A significant clause in the second sentence of Haeckel’s criticism is, “in human societies as in animal societies,” the duties, etc., of the members cannot be “equal.” The only possible point this could have as a criticism of Socialism, would be its use to deny the possibility of abolishing social class divisions. There is nothing to show whether Haeckel intended it to have such a specific application, but as any other application it might have could be in no way opposed to the Socialist position, I need only show its failure in that regard.

“Bee” society may be said to have class divisions, and it must be conceded that these classes cannot be abolished by anything that could, by any stretch of the imagination, be called “bee socialism.” But the reason for this is not far to seek and, when found, it makes any argument by analogy, against Socialism, impossible. Bee workers are “physiologically” incapable of discharging any other function in bee society. They are females, incapable of maternity. As a result of this the queen bee is obliged to shoulder the whole burden of the reproduction of the species, and she is specialized in this direction to such an extent, that she could not possibly be a worker. The drone, as the male breeder, is in the same fix, and the popular notion that they are useless loafers, has its origin in the bee custom of applying the boot, or something worse, to all superfluous members of the drone class.
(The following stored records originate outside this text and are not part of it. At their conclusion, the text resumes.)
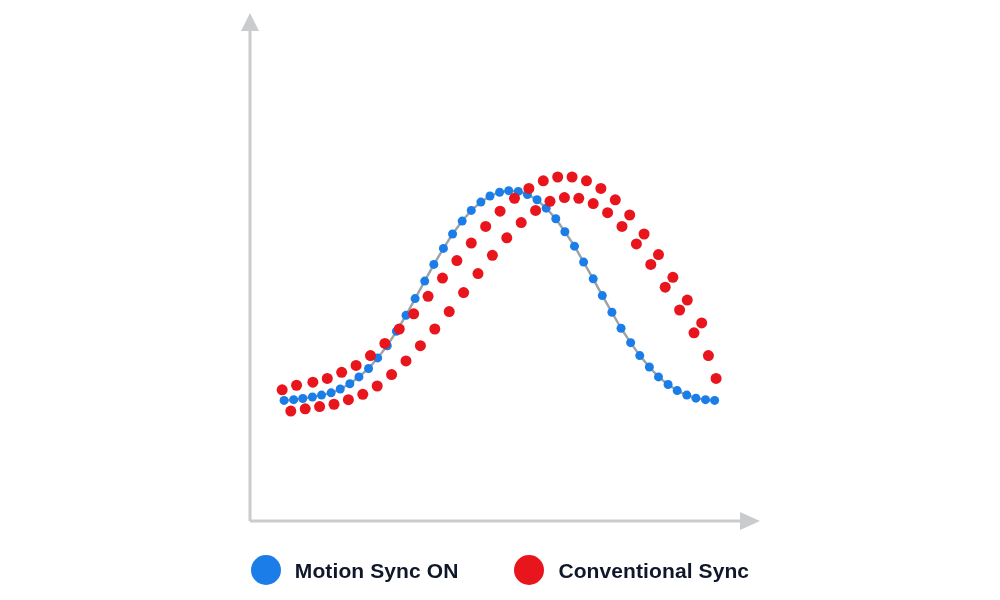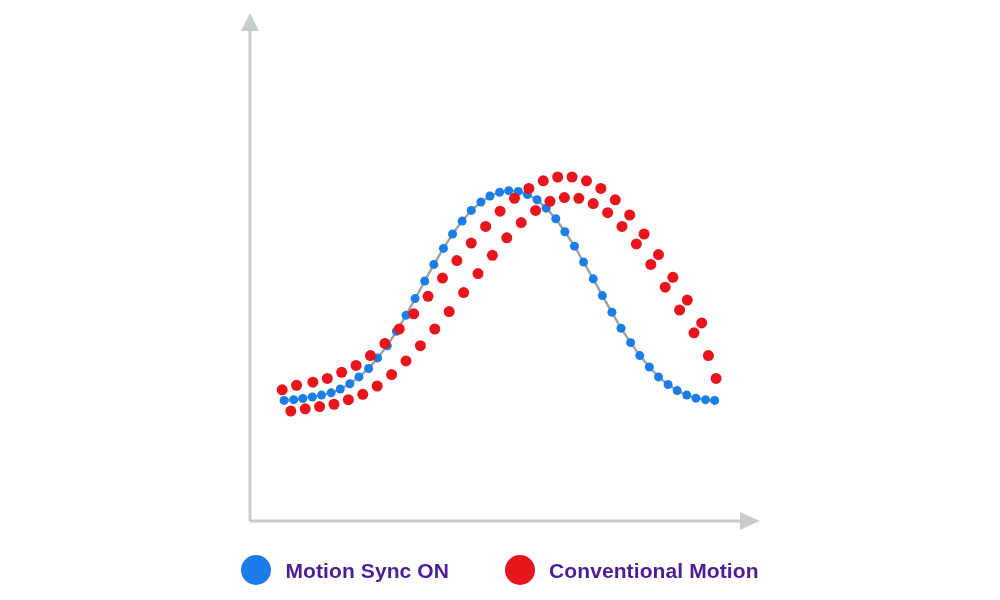--- a/index.html
+++ b/index.html
@@ -58,7 +58,7 @@
     font-size: 21px;
     font-weight: 700;
     letter-spacing: 0.1px;
-    color: #4c1d95;
+    color: #0f172a;
     white-space: nowrap;
     line-height: 1;
   }

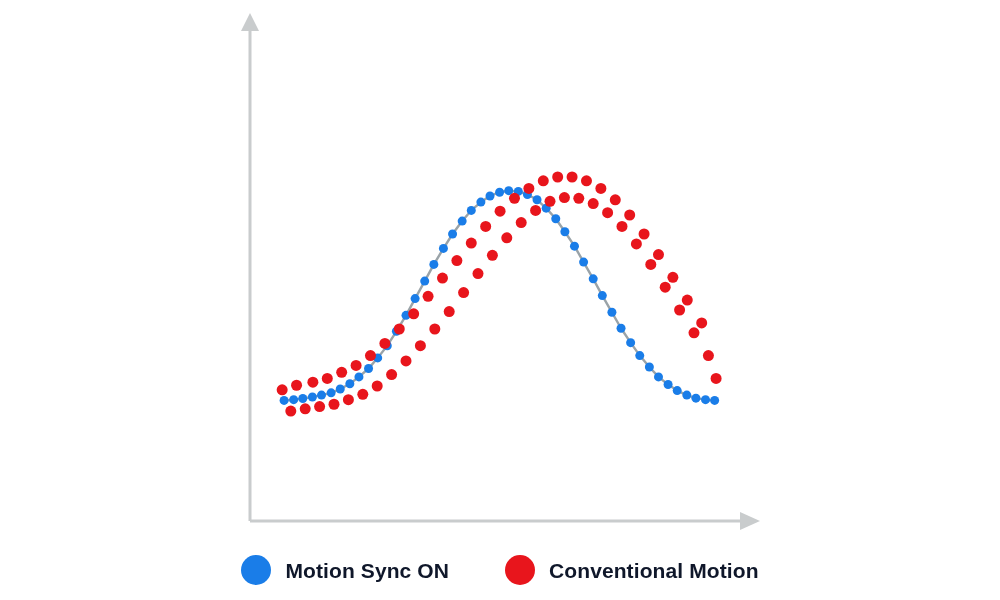--- a/index.html
+++ b/index.html
@@ -210,7 +210,7 @@
     </div>
     <div class="legend-entry">
       <span class="legend-swatch" style="background: rgb(232, 21, 28);"></span>
-      <span class="legend-label">Conventional Motion</span>
+      <span class="legend-label">Conventional Sync</span>
     </div>
   </div>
“A hive of bees,” says Prof. Huxley, “is an organic polity, a society in which the part played by each member is determined by organic necessities. Queens, workers, and drones are, so to speak, castes divided from one another by marked physical barriers.”
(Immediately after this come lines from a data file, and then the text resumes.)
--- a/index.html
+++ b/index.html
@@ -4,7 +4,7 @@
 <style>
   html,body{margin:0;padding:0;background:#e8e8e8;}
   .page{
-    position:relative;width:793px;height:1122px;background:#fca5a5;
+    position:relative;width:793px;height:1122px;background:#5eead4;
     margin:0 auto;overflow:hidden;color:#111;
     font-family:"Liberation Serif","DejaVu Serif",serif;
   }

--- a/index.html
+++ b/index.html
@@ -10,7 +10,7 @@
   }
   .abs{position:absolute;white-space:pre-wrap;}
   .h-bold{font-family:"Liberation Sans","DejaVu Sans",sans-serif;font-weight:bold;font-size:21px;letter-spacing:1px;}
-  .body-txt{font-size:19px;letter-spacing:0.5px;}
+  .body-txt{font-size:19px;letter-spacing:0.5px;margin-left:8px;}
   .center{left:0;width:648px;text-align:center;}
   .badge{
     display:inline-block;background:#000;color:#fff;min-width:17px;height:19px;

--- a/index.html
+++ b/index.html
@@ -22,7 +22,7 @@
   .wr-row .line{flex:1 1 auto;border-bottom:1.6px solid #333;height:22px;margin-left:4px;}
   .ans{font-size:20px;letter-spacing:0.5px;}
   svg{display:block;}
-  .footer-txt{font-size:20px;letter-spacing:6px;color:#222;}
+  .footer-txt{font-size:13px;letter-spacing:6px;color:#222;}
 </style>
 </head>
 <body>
Says Ernest Untermann in his fine chapter on this question, in “Marxian Economics”: “Every textbook on natural history describes the different orders. For instance, the societies of bees are ‘monarchies’, those of ants ‘republics’. But in either case, biological variation determines the form of these societies. Queen bees, drones, and workers are of organically different structure and equipped with different specialized organs. The queen bee is equipped only for the duties of conception and the laying of eggs. The drone cannot perform any other function but that of fertilizing the queen. The worker alone has organs for gathering flower dust, honey, and manufacturing wax.” Class divisions in bee society are therefore “biological” and not economic. But Haeckel’s comparison ignores this vital distinction. Before this argument can be used against the Socialist advocacy of class abolition, it must be shown that a queen cannot wash clothes with starvation as an alternative, and that a pleb woman could not wear a coronet, should her father invest in a busted duke.